止まらぬ食欲「誘惑場面」の「対策」(coping)
◌誘惑場面
日常生活において、つい食べ過ぎてしまう場面などの望ましい行動の継続が困難な場面。
この誘惑場面に対して行う工夫や動機づけ支援、対処方法を「対策」(coping)という。
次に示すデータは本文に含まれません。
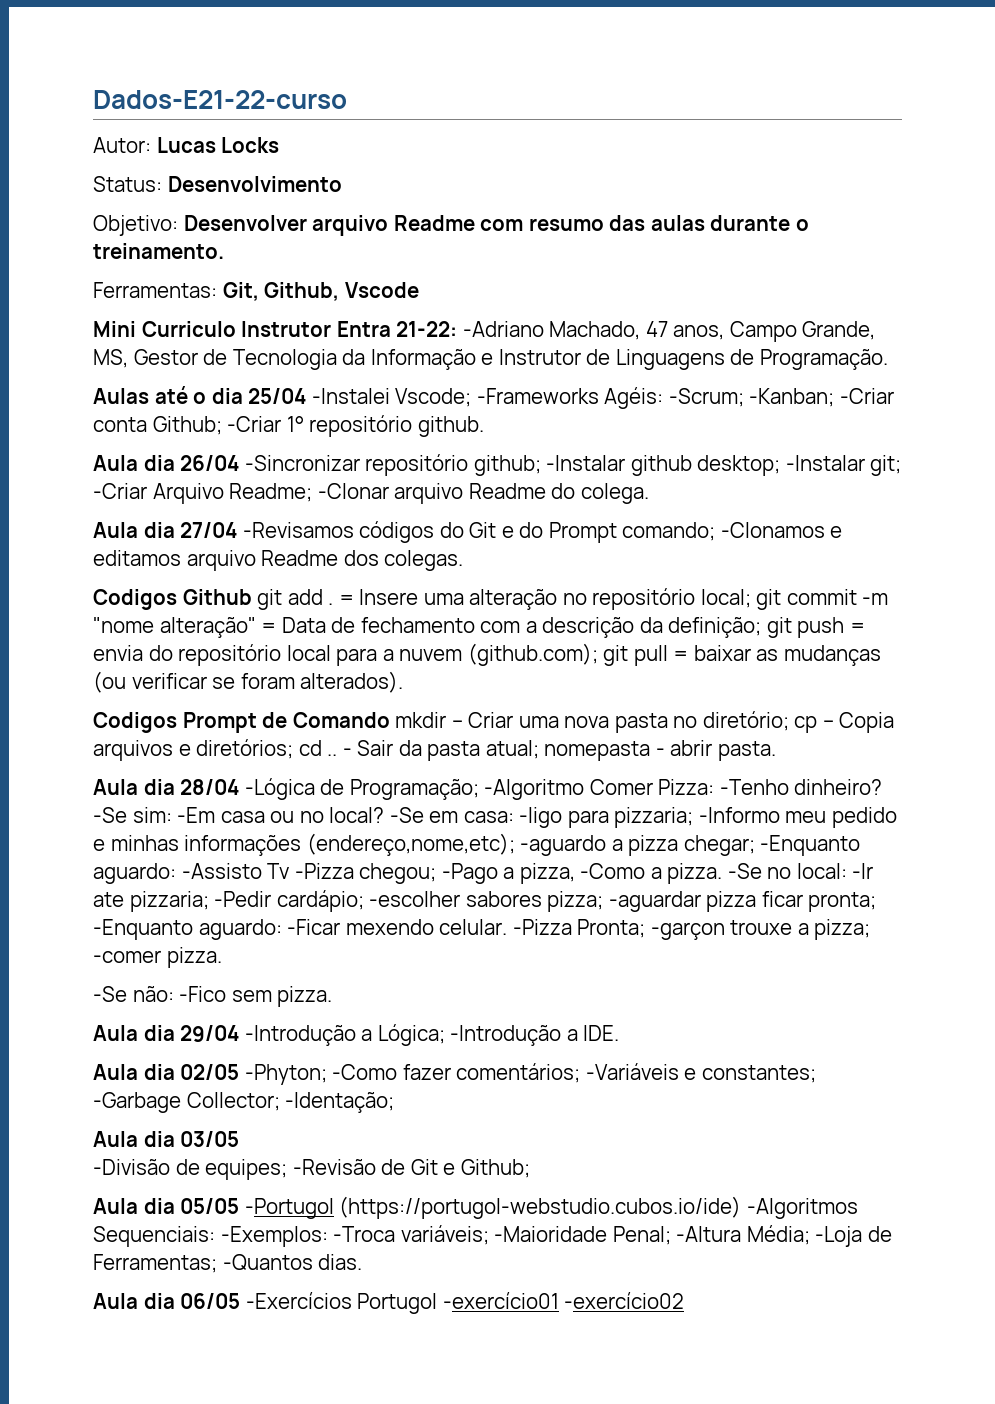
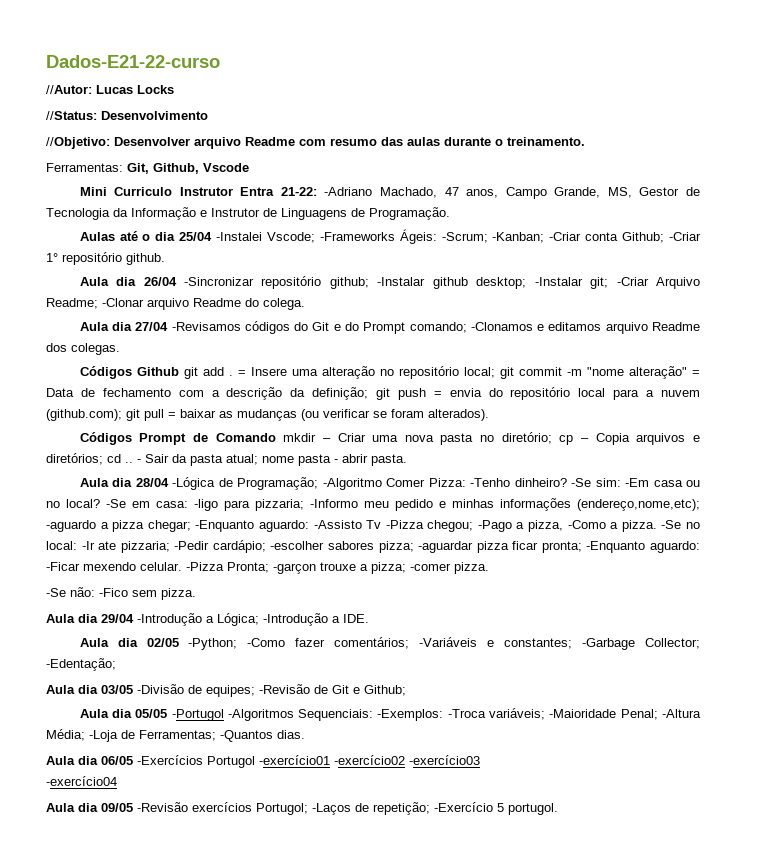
[93,137,151,153] Autor: -> [46,85,92,94] //Autor:
[93,176,162,192] Status: -> [46,111,97,120] //Status:
[93,215,178,236] Objetivo: -> [46,137,110,149] //Objetivo:
[604,387,664,409] Agéis: -> [399,229,437,244] Ágeis:
[93,589,177,610] Codigos -> [79,366,132,379] Códigos
[93,712,177,733] Codigos -> [79,432,132,445] Códigos
[544,741,651,761] nomepasta -> [262,454,331,466] nome pasta
[244,1064,327,1085] -Phyton; -> [188,638,238,650] -Python;
[285,1092,395,1113] -Identação; -> [46,658,116,671] -Edentação;
(240, 1139) // -> (133, 689) none
[339,1196,742,1219] (https://portugol-webstudio.cubos.io/ide) -> (224, 715) none
(685, 1300) none -> [409,755,480,765] [46,776,117,786] [46,802,558,815] -exercício03 // -exercício04 // Aula dia 09/05 -Revisão exercícios Portugol; -Laços de repetição; -Exercício 5 portugol.

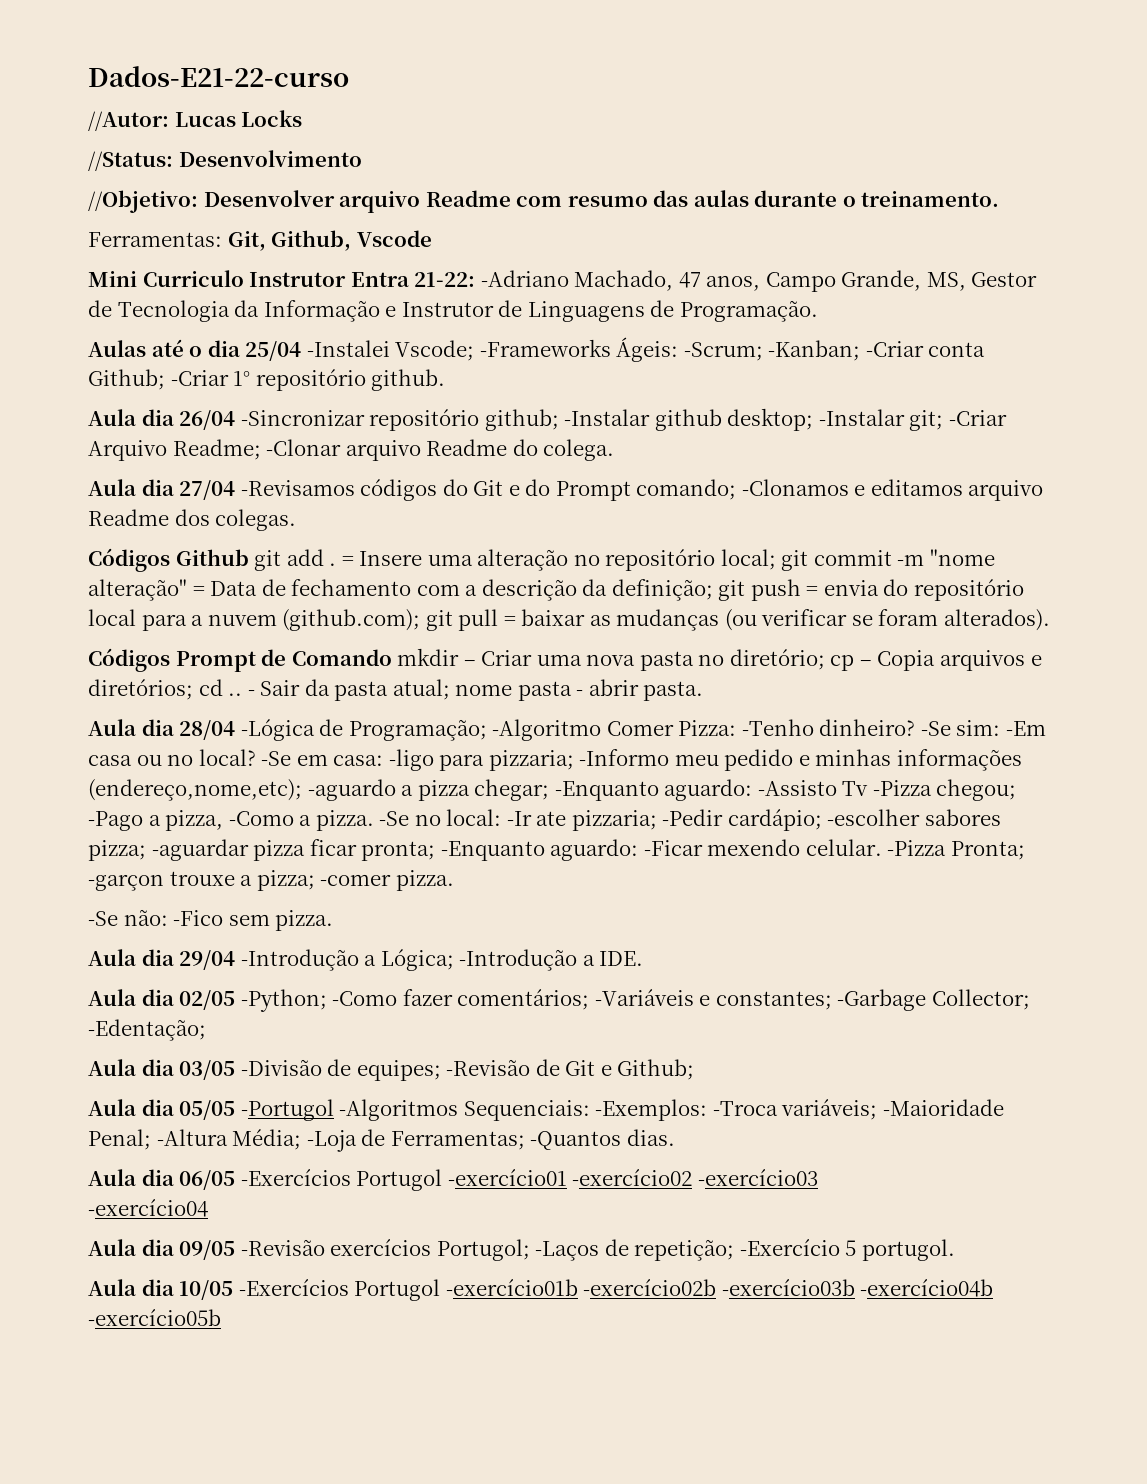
(558, 809) none -> [88,1279,994,1301] [88,1309,221,1326] // Aula dia 10/05 -Exercícios Portugol -exercício01b -exercício02b -exercício03b -exercício04b -exercício05b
食べ過ぎないための coping / 食べ過ぎた後のcoping
1st STEP
Anticipatory(先行)・・・誘惑を未然に防ぐために行う対策
2nd STEP
Immediate(即時)・・・誘惑を感じる状況で欲求への反応を抑える対策
3rd STEP
Restorative(回復)・・・誘惑に陥った後にその影響を最小限に抑えるために行う対策
◌「誘惑場面」の具体的局面
- 報酬(なにかに成功したとき) 例)仕事の達成、給料日、試験合格・・・
- 否定的感情(イライラしているとき) 例)仕事のストレス、ミス、喧嘩、意見の食い違い・・・
- 入手可能性(食べ物が手に入り安いとき) 例)食べ放題のお店、タイムセール、作りすぎた余り・・・
- 社会的圧力(食べるよう勧められたとき) 例)上司や先輩との食事、同僚からの差し入れ・・・
- 空腹(お腹が空いているとき) 例)残業で夜が遅い、朝食欠食、おやつを我慢・・・
- リラックス(家でくつろいでいるとき) 例)休日の午後、雑誌やテレビ、ほっとした夕食・・・
誘惑場面の認識・・・自身が苦労している局面の確認
◌「誘惑場面」に対して行う 食べ過ぎないためのcoping
- 行動置換 –違うことをする ・自分の好きなことに没頭する ・お茶を飲む・歯を磨く ・寝る ・友人や家族と話をする
- 食べ方 –工夫して食べる・自分が食べる分だけを小皿に盛る・ゆっくり食べる ・先に野菜を食べる・全部食べないで残す ・脂っこいものは食べない
- 刺激統制 –距離を置く・お菓子を棚にしまう ・食べ物を買い置きしない・食卓に長居しない ・よく食べる人に近づかない
- ソーシャルサポート –協力体制・周りの人にあげる ・友だちと分けて食べる・ダイエットの話を聞いてもらう・減量していることを周囲に伝える
- 認知的対処 –強い気持ちを持つ・減量に成功した時の自分をイメージする・本当に食べたいかを考え直す・体重を思い出す ・食べ物から意識をそらす
◌「誘惑場面」に対して行う 食べ過ぎた後のcoping
- 食事による補償行動 –食事で調整・次の食事でご飯やおかずの量を減らす・脂っこいものを食べないようにする・お菓子や甘い飲み物を減らす
- 運動による補償行動 –運動で調整・ウォーキングやランニングをする・なるべく多く歩く ・いつもより身体を動かす
- セルフ・モニタリング –体重チェック・体重計に乗って増えたか確認する・体型を確かめる ・自身で腹囲を測る・体を触って太ったかを確認する
- 楽天的思考 –気にしすぎない・「まあ、いいか」と気に留めない・「反省」と「気にしすぎない」のバランスを取る・気持ちを切り替える ・一食位くらいOKと励ます
- 反省 –次への教訓・食べ過ぎたことを後悔する・もう食べ過ぎないと心に決める・食べ過ぎないように注意しようと思う
◌継続的な実施と動機付けを支援するポイント
- 行動的対策と認知的対策の組み合わせ ・強い気持ちを持って違うことを行う、 反省をして食事の量を減らす 等
- セルフ・エフィカシー (自己効力感) ・出来そうと思う気持ち。誘惑場面を乗り切ったことを褒める、 継続してできていることを褒める 等
- 「柔軟な管理」と「厳格な管理」 ・食べ過ぎたら次の日に調整する / 絶対に食べてはいけない等 ・柔軟な管理をメインに、厳格な管理とのバランスをコントロールする
- セルフモニタリング ・体重だけではなく、食事を写真に撮って残すことも効果的なセルフモニタリング
- 補償行動 ・失敗行動を補う行動。特にAVEに陥りやすいクライアントには、補償行動を肯定する。
◌「誘惑場面」を乗り越えられなかった罪悪感:Abstinence violation effect (AVE)
誘惑に負けたという失敗体験を自覚することで、AVEを引き起こし、体重管理を継続する意欲や自信が低下する。